_TASK BRIEF_.
Repeat every record exactly.

[Change detection outputs]

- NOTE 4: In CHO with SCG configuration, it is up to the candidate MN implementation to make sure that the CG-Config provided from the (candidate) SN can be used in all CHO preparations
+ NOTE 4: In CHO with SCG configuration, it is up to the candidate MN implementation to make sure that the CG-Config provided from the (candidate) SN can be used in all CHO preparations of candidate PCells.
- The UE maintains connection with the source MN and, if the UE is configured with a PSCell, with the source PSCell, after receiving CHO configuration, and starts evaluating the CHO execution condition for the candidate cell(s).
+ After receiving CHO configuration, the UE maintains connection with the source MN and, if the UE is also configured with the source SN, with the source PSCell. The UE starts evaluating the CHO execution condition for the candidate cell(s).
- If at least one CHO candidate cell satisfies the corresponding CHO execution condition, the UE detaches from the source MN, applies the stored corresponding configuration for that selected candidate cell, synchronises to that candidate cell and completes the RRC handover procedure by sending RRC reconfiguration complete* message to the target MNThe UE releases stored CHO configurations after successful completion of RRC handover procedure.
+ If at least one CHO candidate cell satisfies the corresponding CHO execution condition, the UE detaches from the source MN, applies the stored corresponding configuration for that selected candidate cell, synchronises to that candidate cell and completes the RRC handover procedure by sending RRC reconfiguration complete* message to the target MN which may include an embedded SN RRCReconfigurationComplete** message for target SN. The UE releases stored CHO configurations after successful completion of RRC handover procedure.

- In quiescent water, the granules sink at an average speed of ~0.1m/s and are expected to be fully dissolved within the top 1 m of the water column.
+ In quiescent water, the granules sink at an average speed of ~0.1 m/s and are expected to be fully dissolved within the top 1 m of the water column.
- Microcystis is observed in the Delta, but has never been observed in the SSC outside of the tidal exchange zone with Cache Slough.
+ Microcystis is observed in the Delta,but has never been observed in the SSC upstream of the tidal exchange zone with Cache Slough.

_PROBLEM SOLUTION_.
- NOTE 4: In CHO with SCG configuration, it is up to the candidate MN implementation to make sure that the CG-Config provided from the (candidate) SN can be used in all CHO preparations
+ NOTE 4: In CHO with SCG configuration, it is up to the candidate MN implementation to make sure that the CG-Config provided from the (candidate) SN can be used in all CHO preparations of candidate PCells.
- The UE maintains connection with the source MN and, if the UE is configured with a PSCell, with the source PSCell, after receiving CHO configuration, and starts evaluating the CHO execution condition for the candidate cell(s).
+ After receiving CHO configuration, the UE maintains connection with the source MN and, if the UE is also configured with the source SN, with the source PSCell. The UE starts evaluating the CHO execution condition for the candidate cell(s).
- If at least one CHO candidate cell satisfies the corresponding CHO execution condition, the UE detaches from the source MN, applies the stored corresponding configuration for that selected candidate cell, synchronises to that candidate cell and completes the RRC handover procedure by sending RRC reconfiguration complete* message to the target MNThe UE releases stored CHO configurations after successful completion of RRC handover procedure.
+ If at least one CHO candidate cell satisfies the corresponding CHO execution condition, the UE detaches from the source MN, applies the stored corresponding configuration for that selected candidate cell, synchronises to that candidate cell and completes the RRC handover procedure by sending RRC reconfiguration complete* message to the target MN which may include an embedded SN RRCReconfigurationComplete** message for target SN. The UE releases stored CHO configurations after successful completion of RRC handover procedure.

- In quiescent water, the granules sink at an average speed of ~0.1m/s and are expected to be fully dissolved within the top 1 m of the water column.
+ In quiescent water, the granules sink at an average speed of ~0.1 m/s and are expected to be fully dissolved within the top 1 m of the water column.
- Microcystis is observed in the Delta, but has never been observed in the SSC outside of the tidal exchange zone with Cache Slough.
+ Microcystis is observed in the Delta,but has never been observed in the SSC upstream of the tidal exchange zone with Cache Slough.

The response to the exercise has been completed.